* [Problem details] The answer must consist of every line from the entries that holds the word "align".

• • • •

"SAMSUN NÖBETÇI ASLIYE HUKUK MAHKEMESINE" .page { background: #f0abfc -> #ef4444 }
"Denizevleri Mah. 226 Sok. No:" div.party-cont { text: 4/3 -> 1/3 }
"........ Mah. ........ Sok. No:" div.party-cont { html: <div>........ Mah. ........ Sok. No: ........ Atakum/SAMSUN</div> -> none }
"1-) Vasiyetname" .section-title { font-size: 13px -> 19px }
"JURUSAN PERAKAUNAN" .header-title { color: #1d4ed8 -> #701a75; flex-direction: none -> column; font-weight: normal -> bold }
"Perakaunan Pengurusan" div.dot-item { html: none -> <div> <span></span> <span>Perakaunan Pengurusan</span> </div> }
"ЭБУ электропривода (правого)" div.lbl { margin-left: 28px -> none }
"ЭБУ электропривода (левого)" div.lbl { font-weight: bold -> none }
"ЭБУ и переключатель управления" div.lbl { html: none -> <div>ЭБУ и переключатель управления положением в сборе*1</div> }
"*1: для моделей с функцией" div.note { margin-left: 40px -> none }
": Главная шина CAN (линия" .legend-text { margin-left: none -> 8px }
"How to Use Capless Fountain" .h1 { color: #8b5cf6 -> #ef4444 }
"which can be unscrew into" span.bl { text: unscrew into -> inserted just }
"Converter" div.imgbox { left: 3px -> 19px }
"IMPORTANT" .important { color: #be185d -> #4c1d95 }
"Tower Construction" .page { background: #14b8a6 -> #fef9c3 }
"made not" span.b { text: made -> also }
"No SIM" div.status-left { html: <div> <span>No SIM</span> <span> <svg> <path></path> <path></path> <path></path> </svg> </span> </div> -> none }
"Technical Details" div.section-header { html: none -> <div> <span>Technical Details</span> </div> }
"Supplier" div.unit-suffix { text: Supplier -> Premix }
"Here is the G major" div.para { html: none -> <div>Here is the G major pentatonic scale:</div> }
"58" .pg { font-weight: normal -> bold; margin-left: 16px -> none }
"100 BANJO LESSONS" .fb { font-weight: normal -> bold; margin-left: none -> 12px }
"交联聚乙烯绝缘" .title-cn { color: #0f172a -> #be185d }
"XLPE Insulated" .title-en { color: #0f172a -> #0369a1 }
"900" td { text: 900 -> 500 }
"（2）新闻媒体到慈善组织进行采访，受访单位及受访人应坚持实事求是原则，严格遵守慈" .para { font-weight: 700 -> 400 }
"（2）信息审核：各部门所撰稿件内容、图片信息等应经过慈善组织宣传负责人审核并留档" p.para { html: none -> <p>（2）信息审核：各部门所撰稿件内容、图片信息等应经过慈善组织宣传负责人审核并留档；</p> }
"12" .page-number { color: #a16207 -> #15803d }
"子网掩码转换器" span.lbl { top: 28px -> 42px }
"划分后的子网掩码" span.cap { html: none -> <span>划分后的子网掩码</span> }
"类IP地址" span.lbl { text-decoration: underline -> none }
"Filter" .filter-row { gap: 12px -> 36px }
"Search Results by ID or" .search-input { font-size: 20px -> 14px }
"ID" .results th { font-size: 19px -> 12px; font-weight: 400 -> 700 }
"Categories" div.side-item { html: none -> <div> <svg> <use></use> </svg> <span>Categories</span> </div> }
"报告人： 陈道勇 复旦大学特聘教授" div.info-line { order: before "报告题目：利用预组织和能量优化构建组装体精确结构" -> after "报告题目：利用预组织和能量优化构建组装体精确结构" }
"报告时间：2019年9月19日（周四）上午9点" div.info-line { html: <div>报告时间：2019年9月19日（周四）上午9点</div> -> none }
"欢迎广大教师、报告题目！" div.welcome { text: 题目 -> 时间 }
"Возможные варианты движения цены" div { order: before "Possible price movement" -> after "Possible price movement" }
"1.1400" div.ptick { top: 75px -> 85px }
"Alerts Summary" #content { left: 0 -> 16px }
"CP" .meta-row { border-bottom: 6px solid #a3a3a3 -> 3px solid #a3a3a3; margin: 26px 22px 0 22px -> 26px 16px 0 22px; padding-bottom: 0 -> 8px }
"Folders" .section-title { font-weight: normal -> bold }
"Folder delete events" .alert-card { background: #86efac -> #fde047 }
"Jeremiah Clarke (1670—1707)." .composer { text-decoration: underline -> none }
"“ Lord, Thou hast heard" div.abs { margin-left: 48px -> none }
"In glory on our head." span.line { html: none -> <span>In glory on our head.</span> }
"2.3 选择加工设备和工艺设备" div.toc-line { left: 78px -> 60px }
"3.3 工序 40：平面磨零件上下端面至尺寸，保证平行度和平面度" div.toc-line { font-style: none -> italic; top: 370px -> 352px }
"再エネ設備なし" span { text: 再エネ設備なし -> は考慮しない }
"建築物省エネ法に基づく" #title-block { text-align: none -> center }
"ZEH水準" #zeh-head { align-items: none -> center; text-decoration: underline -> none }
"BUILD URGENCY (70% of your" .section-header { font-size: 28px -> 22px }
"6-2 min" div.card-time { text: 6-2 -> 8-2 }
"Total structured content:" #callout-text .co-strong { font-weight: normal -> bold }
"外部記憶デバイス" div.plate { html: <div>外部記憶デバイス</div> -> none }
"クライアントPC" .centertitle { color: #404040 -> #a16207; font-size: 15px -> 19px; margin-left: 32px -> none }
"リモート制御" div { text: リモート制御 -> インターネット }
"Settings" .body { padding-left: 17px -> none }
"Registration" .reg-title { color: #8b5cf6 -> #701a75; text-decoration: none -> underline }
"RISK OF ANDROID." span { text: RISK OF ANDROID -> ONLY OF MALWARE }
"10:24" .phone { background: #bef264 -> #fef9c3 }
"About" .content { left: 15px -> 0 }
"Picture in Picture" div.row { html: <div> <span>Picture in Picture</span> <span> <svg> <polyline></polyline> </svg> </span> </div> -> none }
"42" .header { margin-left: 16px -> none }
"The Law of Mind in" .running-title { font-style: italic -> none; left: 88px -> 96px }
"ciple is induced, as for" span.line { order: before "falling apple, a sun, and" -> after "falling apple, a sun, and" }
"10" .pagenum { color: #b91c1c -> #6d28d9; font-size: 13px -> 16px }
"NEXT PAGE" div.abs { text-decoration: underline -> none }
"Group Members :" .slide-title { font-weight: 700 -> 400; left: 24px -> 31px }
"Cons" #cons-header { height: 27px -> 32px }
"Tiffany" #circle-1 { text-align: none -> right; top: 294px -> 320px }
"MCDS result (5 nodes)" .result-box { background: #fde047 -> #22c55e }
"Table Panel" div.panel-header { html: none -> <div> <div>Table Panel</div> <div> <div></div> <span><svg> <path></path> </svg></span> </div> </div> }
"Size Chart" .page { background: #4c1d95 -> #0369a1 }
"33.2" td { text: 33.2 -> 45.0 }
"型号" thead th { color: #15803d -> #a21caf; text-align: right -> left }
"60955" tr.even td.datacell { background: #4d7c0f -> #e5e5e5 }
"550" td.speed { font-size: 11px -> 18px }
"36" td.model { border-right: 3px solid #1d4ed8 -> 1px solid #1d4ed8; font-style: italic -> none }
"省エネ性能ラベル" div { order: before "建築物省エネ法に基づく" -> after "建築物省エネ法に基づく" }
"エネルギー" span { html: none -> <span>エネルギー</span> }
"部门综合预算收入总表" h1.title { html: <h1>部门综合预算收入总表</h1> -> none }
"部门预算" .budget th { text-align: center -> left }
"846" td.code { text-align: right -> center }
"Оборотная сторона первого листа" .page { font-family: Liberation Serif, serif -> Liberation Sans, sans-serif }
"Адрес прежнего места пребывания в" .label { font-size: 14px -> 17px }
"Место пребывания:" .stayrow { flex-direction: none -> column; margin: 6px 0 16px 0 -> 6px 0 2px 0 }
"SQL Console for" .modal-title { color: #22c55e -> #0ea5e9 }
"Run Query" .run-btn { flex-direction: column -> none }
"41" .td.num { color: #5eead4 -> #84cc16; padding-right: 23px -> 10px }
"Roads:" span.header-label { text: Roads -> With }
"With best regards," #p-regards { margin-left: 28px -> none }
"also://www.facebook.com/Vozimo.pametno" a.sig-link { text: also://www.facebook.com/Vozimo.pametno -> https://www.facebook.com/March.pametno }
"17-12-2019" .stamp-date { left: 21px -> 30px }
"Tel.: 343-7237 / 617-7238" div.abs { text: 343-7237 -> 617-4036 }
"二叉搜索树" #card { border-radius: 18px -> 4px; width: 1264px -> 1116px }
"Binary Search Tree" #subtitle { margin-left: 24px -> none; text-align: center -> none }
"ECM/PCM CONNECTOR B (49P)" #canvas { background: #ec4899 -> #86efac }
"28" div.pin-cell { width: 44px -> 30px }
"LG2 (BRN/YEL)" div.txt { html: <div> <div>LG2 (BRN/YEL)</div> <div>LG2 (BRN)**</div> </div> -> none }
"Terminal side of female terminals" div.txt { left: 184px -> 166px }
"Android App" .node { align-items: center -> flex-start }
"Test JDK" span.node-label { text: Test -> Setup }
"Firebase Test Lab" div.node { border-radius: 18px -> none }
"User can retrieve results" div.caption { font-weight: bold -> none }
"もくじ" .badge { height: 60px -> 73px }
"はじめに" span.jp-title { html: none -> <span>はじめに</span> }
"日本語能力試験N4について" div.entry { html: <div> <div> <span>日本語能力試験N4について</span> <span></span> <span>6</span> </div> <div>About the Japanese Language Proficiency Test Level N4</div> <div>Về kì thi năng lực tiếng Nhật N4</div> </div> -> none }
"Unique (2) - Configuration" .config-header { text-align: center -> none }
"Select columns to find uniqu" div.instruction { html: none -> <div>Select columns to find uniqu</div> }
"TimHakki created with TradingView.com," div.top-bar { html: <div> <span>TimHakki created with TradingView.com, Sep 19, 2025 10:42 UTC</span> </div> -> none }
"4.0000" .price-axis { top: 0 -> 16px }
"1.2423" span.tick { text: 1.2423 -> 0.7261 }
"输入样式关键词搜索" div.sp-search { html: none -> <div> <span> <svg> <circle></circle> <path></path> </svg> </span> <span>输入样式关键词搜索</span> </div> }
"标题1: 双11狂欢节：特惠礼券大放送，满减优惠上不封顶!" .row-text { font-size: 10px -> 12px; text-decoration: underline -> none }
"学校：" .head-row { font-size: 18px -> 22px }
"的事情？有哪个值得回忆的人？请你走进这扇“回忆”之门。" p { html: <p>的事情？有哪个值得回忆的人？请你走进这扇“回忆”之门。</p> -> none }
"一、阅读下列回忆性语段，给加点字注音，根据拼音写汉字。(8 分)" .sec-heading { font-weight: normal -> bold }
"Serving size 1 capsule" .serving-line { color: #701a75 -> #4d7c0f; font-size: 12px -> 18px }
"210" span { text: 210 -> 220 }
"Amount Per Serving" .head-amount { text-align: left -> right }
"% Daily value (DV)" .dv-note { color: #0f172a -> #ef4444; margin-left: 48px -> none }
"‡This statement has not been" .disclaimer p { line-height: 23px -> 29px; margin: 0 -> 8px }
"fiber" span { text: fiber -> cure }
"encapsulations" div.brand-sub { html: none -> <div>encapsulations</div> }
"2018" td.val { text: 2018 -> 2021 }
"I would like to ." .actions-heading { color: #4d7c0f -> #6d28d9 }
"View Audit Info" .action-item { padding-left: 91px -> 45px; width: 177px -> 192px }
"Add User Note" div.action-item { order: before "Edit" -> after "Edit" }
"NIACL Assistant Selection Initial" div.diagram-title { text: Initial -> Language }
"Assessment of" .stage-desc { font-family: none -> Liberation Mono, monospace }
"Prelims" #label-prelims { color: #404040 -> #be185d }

• • • •

* [Expected output]
"建築物省エネ法に基づく" #title-block { text-align: none -> center }
"ZEH水準" #zeh-head { align-items: none -> center; text-decoration: underline -> none }
"Tiffany" #circle-1 { text-align: none -> right; top: 294px -> 320px }
"型号" thead th { color: #15803d -> #a21caf; text-align: right -> left }
"部门预算" .budget th { text-align: center -> left }
"846" td.code { text-align: right -> center }
"Binary Search Tree" #subtitle { margin-left: 24px -> none; text-align: center -> none }
"Android App" .node { align-items: center -> flex-start }
"Unique (2) - Configuration" .config-header { text-align: center -> none }
"Amount Per Serving" .head-amount { text-align: left -> right }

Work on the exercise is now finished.